Bernard-Henri Leviathan

Note : 9/10

 

Dans cette période interminable de crise sanitaire, de confinement, déconfinement, reconfinement, confiture et déconfiture, AYREON – le super projet du multi-instrumentiste de talent Arjen Anthony Lucassen – revient comme un pansement sous le masque ! Moi-même écrasé par les dents longues du virus, ce « Transitus » aura été un bon soutien pendant les longues journées plaintives !

Bien connu pour ses opéras Metal très développés, aux castings de rêve, AYREON n’aura jamais sonné aussi proche de l’exercice de la comédie musicale. Et pour cause, « Transitus » a été imaginé au départ pour le 7ème art. A défaut de pouvoir couvrir les lourds frais de production, ce nouvel album sort accompagné d’une bande-dessinée (offerte avec les éditions vinyle ou coffret). Exit les conquêtes interstellaires, les voyages dans les constellations neuronales de l’être humain, ici nous sommes en plein théâtre shakespearien dans lequel il est question d’amour par delà la mort, de trahison, de condition sociale, de jugement au poids de l’âme. On imagine tout à fait cette pièce prenant vie sur scène à la manière d’un Fantôme de l’Opéra davantage électrique et éclectique.

Dans ce double disque (qui aurait pu être monté en un seul… je ne suis pas un grand amateur de l’écoute interrompue), même si l’on retrouve quelques relents médiévaux à la manière de « The Final Experiment », des arrangements puissants façon « Flight Of The Migrator », ou encore l’utilisation de sonorités aérées de GUILT MACHINE, « Transitus » a une personnalité toute particulière. Dans le pur savoir-faire cinématographique, l’album fonctionne autour de quelques titres phares (le groovy et jazzy « Listen To My Story », le folklorique « Talk Of The Town », l’énergique « Get out ! Now !», etc), de temps posés, feutrés, installant les ambiances et d’une succession de thèmes associés aux personnages ou situations (ah ce fameux thème de l’ange de la mort incarné par Simone Simons (EPICA)!). Ceux-ci réapparaissent donc à diverses reprises au fil de l’histoire, facilitant ainsi l’assimilation de l’œuvre. Moins complexe sur la durée et plus accessible que le reste de la discographie d’AYREON, « Transitus » se fait vite entêtant.
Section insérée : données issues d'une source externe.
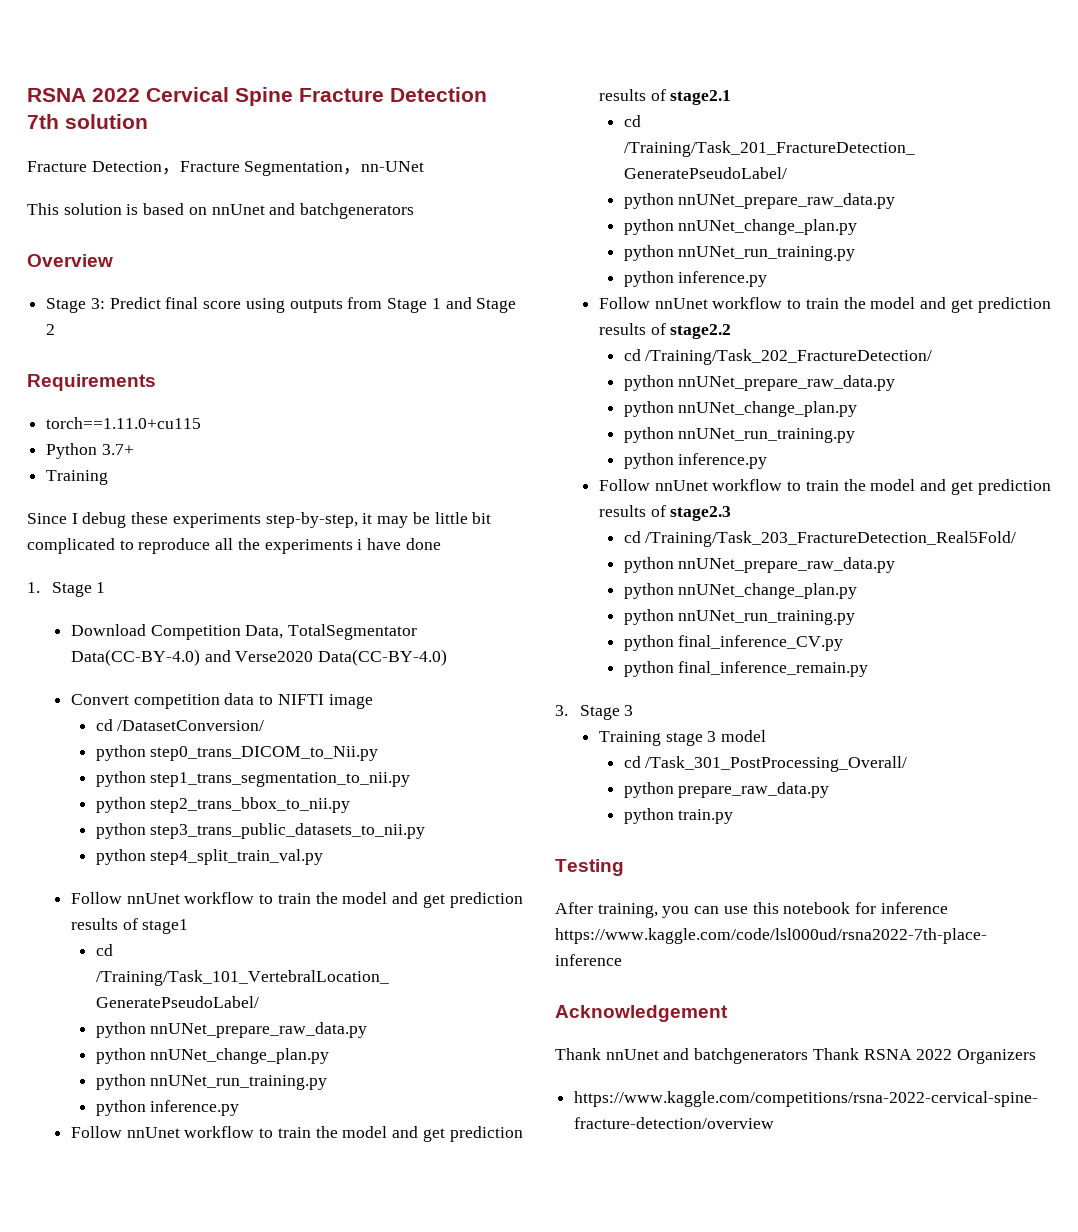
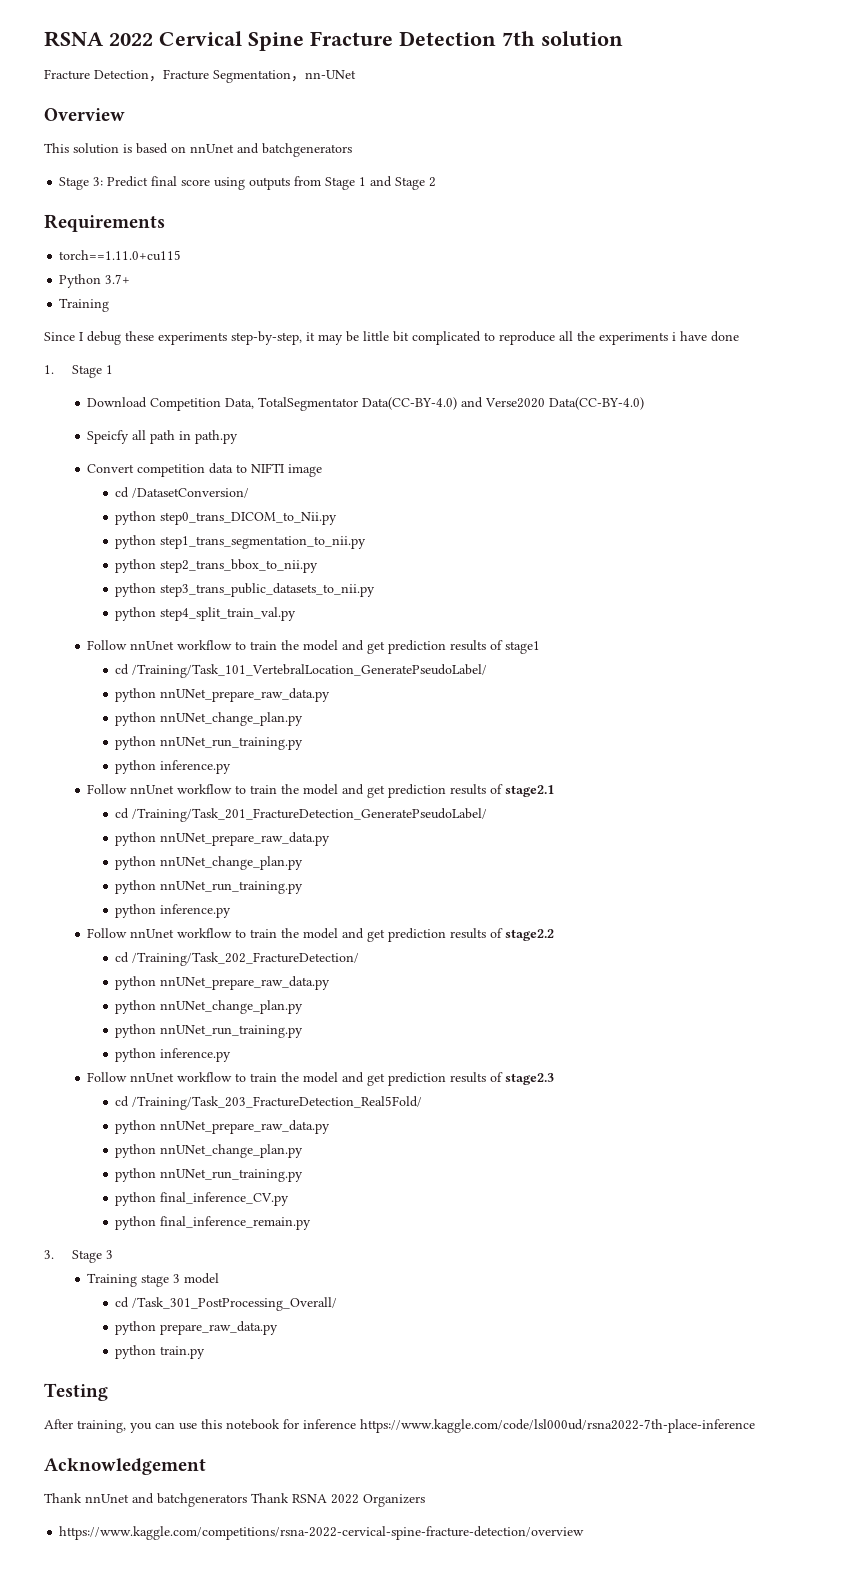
(425, 166) none -> [44,108,125,121] // Overview
[27,254,113,267] // Overview -> (352, 150) none
(448, 657) none -> [87,430,239,444] // Speicfy all path in path.py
Côté distribution, le livret fait de prime abord moins mouche que les précédentes productions du génie néerlandais, nous retrouvons néanmoins la voix de cristal de Tommy Karevik (SEVENTH WONDER, KAMELOT) qui s’impose comme le personnage principal et pose ci et là de subtiles interventions qu’aurait apprécié Freddy Mercury. Parmi les guests, sont à saluer les prestations habitées de Dee Snider (TWISTED SISTER) qui avait déjà poussé l’exercice de la comédie musicale avec son album « Dee Does Broadway », Paul Manzi (ARENA) convaincant sur fond de flûte et de clavecin, Amanda Sommerville ou encore Michael Mills (dans le rôle un brin inutile d’une statue animée). Mais surtout, je ressors marqué par les interventions très typées de Tom Baker (le fameux « Docteur Who ») à la narration (alors oui, bien sûr, mieux vaut ne pas être allergique à l’exercice des ruptures narrées), Johanne James (batteur de THRESHOLD) pour qui je découvre ici une voix qui mériterait amplement de prendre davantage position dans de futures productions, et Cammie Guilbert (OCEANS OF SLUMBER) qui restera LA révélation du disque. Loin des habituelles vocalises des chanteuses de Metal dit symphonique, l’Américaine développe un timbre suave et soul des plus originaux.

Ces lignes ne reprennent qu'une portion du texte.